• Try it:
For the entries that follow, restate word for word the line containing "U0002-06 Natural Gas", the line containing "906.10 = 5436.60", and every line that lies between them.

• The data:
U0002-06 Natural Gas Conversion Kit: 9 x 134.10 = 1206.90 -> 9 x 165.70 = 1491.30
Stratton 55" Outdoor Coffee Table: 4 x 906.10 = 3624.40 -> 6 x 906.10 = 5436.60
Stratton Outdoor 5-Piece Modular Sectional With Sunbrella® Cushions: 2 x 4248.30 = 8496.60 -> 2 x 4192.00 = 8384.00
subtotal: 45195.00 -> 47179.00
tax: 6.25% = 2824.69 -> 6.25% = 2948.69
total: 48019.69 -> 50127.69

---

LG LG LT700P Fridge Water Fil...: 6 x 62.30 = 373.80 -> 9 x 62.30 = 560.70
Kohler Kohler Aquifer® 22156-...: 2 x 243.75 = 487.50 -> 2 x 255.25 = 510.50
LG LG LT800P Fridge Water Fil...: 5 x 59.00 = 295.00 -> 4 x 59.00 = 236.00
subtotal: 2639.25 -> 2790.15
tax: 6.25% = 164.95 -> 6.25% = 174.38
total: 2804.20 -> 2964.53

• Task response:
U0002-06 Natural Gas Conversion Kit: 9 x 134.10 = 1206.90 -> 9 x 165.70 = 1491.30
Stratton 55" Outdoor Coffee Table: 4 x 906.10 = 3624.40 -> 6 x 906.10 = 5436.60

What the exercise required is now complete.